Today in history: Toyota is fined a billion dollars for concealing safety defects, Bush orders the invasion of Iraq, Michael Jordan makes a comeback, Bob Dylan released his first album and the state of Nevada legalizes gambling.
This is your daily reminder that the past is never dead. It’s not even past.
The application is more than just a fun substitution for those little calendars your 8th grade history teacher kept on her desk. It gives a brief summary of current news and connects them to events in the past. Timeline contextualizes news.
Let’s use the recent news coverage of March Madness as an example (mainly because they used a UNC image as the cover).
Timeline provides relevant history blurbs about basketball, the NCAA and gambling. Now, I know the news and how it was shaped.
I believe news is moving in this direction. It’s Buzzfeed meets New York Times. News is a new way.
Readers want more than headlines. Digital news provides just that with links and opportunities to go beyond the bold font on the front page.

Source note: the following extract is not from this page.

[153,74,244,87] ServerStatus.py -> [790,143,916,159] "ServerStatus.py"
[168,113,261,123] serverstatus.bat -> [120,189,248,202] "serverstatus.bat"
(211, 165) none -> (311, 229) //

Now, Timeline will do the research for you providing background without users having to click or search. Lazy? Maybe. Genius? Most definitely.
Catching up is no longer a problem. If you are new to a story, the app has all you need to know at the tip of your thumb. It beautifully combines original content with informative background.
And while some newsies say this context is unnecessary for every story, nobody can argue the influence Timeline will certainly have on the world of news.